Using rig surface data for torque, a surface data can be displayed
on screens and recommendations presented to the Driller to increase
or decrease WOB as needed by downhole changes. Similarly, the
recommendations based on interpretation of surface torque can be
used as input to AutoDriller to control and optimize the drilling
process. The net effect is more efficient drilling and greater
ROP.
[0043] Effectively the ASD creates a downhole closed loop control
system that modifies the WOB when the drill bit encounters drilling
problems such as stick slip, whirl, chaos drilling or excessive
vibration. In essence the ASD provides near real time responses and
informs surface equipment to make gross adjustments, if
necessary.
[0044] As shown in FIG. 2, within the ASD 12 are the sensor package
46 that may include a torque sensor, a differential pressure
sensor, 1, 2 or 3 axis vibration sensors, or sensors for WOB,
Revolution per Minute (gyro), flowrate, temperature, orientation
(tool face) time, internal piston position, and strain gages that
measure bending moment; the memory 48 with storage capacity to
monitor all sensors at least on 1-10 second intervals for downhole
duration of 1-10 days and when alerted to gather data at 0.005
second intervals; the CPU 52 with firmware and software to process
data and using algorithm(s) evaluate sensor response and apply
criteria to command and control the electronically operated motors
and provide commands and receive information to the communications
module 54 capable of operating at 100-350 degrees F.; the motor
control module 50 that receives commands from the CPU and then
commands and controls the electric motors that operate the valves
within the ASD and action by the ASD to increase/decrease/hold WOB
thereby affecting downhole torque and via the drill string 56
changing observed torque levels at surface, which is observed by
surface sensors 58, recorded, and acted upon by surface controls
60, personnel 22 and equipment.
[0045] The surface equipment and controls consist of existing
systems that typically include a derrick with the top drive 20,
draw works 38, mud pumps 40, blow out preventer safety equipment,
surface sensors 58, drill pipe 14, and the software equipment
controls 18. This equipment can be provided in separate components
or by integrated suppliers and may include vendors such as
Halliburton, Schlumberger, Nabors, Patterson, Varco, Baker-GE, and
many others.
Method of Operation Active Downhole and Surface Drilling
Control
[0046] The method of the active downhole and surface drilling
control system is the following for rotary drilling (non-sliding)
operations.
[0047] The ASD measures downhole drilling parameters then sends
commands for the tool to move, forward, backward, or no movement of
its piston resulting in increasing, decreasing, or not changing the
WOB. The change in WOB at the drill bit results in change in torque
at the drill bit, the change in torque affects the drill string
torque measured at the surface providing information about downhole
drilling actions near the drill bit.
[0048] Step 1: The sensor package in the ASD detects the change in
torque (increasing) via a torsional transducer, pressure sensors,
accelerometers, or other sensor.
[0049] Step 2: The measurement data is processed by the ASD for
comparison to programmed algorithms. Different control algorithms
include torsional stick slip index, whirl Index, time-averaging of
torque or other. These are discussed in more detail herein.
[0050] Step 3: The ASD moves (extend/retract/no change) per
applicable algorithm.
[0051] Step 4: The change in WOB results in change in torque at the
bit and at the surface. The information of torque change may result
in actions by the driller or a programmed response of the
AutoDriller.
[0052] Step 5: Sensors within the ASD are updated as a result of
the action as per step 1.
[0053] For example, the drilling torque is averaging 5000 ft-lbs.

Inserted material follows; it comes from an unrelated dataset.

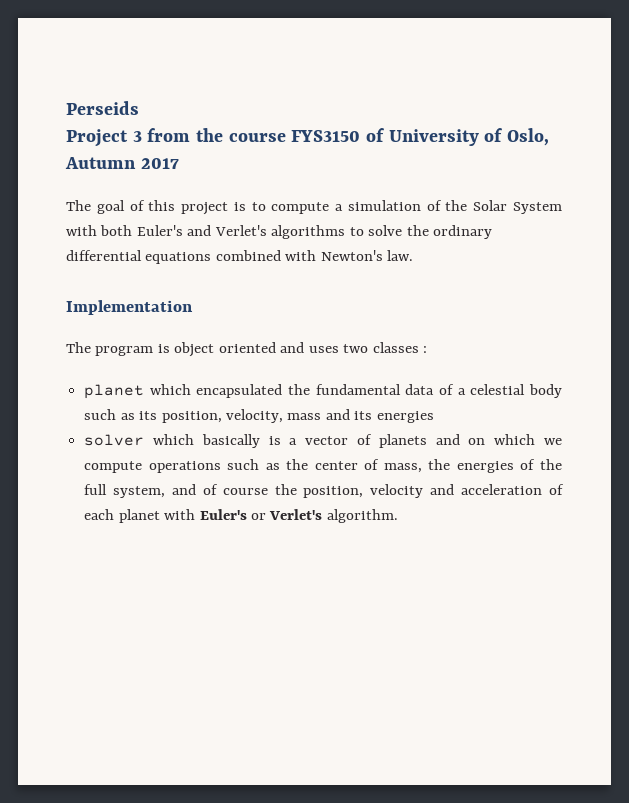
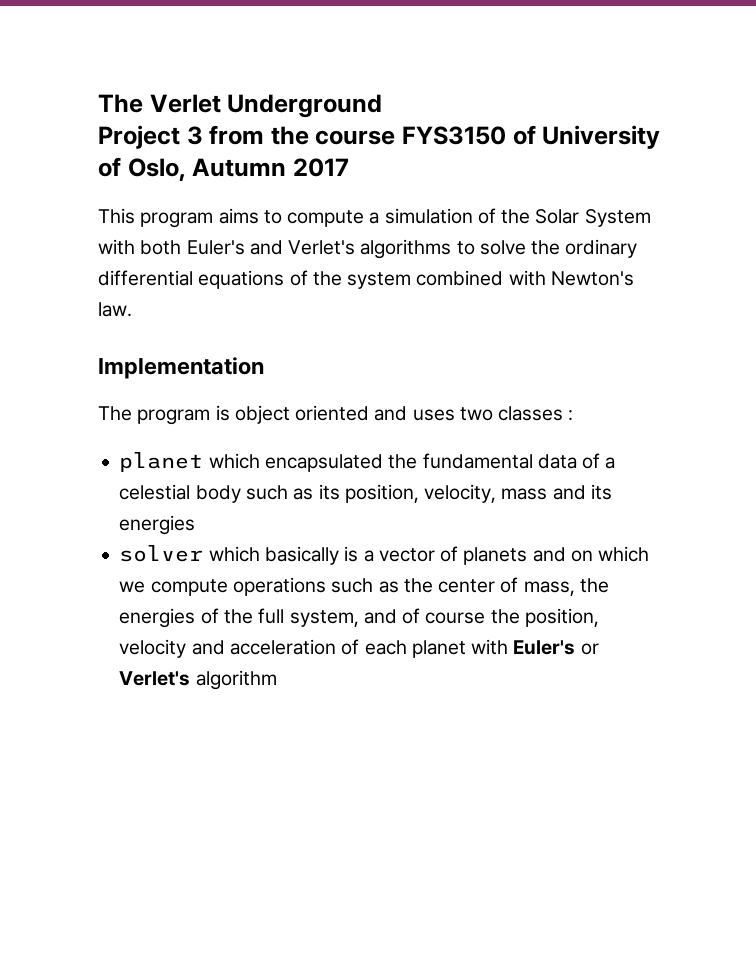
[66,101,139,115] Perseids -> [98,94,383,118] The Verlet Underground
[66,200,246,215] The goal of this project is -> [98,208,259,228] This program aims
(212, 258) none -> [289,270,412,289] of the system
[326,509,398,523] algorithm. -> [195,670,277,690] algorithm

and operates continuously between 5500-4500 ft lbs. The surface
equipment receives information that the ASD has retracted via drill
string torque. In nearly real time, the ASD reduces the drilling
torque. The driller (or AutoDriller software) decides on any
changes in WOB. If for example the ASD sends the information that
it has retracted two times within a 2-minute interval, the driller
at the surface realizes that average WOB at the drill bit is too
high. The surface operator or programmed equipment would then know
it must reduce the WOB (hook load) preventing excessive drilling
vibration, improving drilling efficiency, and assisting reducing
the probability of motor stalls. In addition, the reduction of WOB
would allow the ASD to reposition itself and continue its rapid
adjustment to downhole changes.
[0054] Another example is when the ASD repeatedly attempts to
increase drilling WOB and torque. This would indicate whirling at
the drill bit. The repeated actions by the ASD and its
communication via torque changes to the surface sensors would alert
the driller/automatic drilling software the need to increase the
surface WOB. This action would increase average drilling efficiency
and assist in preventing damage to the drill bit because of
whirling action.
[0055] In addition, changes in downhole torque can be conveyed to
surface from the ASD. For example, when the downhole motors wear,
the overall average toque produced at a pressure tends to reduce.
As this happens, the surface display reflects the reduction in
average torque thereby providing the driller an indication that
motor replacement may be necessary.
[0056] FIG. 3 shows an example of torque data as measured by a
downhole sensor package 62, an ASD torque sensor 64, and surface
torque measurements 66. As expected, the magnitude of the torque,
resulting from WOB changes from the ASD, decreases along the length
of the string and therefore a minimum at surface. After adjustment
for time delay of approximately 1 second from the BHA to the
surface, it is seen that a direct correlation exists, hence, direct
communication from the bottom of the hole to the surface in about 1
second which is much faster than mud pulse telemetry. With this
downhole torque information, the ASD can direct the actions to the
driller or AutoDriller draw works for commands to increase or
decrease drill string weight.
Applications of Torque Communication in Drilling
[0057] The ability of rapid communication from the drill bit to the
surface instrumentation has many applications for drilling
optimization. Described is a method for drilling vertical and
horizontal wells with the ASD using torque to communicate to
surface equipment and to the driller. The method describes the
response by the ASD and the torque communication to surface for
various drilling situations. The actions by the ASD and the torque
communication are controlled by software/firmware programs within
the ASD. The ASD is designed to respond to any order of drilling
situations, hence no order of events is necessary.
[0058] To illustrate a typical drilling scenario could be
applicable to drilling the vertical build section, or horizontal
sections. The ASD diagnosis various drilling scenarios and responds
by changing the WOB and hence torque that is observed at the
surface by instrumentation and drilling personnel. With the torque
information, the driller or the AutoDriller can make appropriate
"gross" adjustments via the surface equipment while the ASD
continues to diagnosis and respond in real time to the drilling
conditions.
[0059] Using programmed logic, the ASD method responds to 1)
avoid/control stick slip when rotating; 2) avoid/control stick slip
when sliding; 3) avoid/control whirl when rotating; 4)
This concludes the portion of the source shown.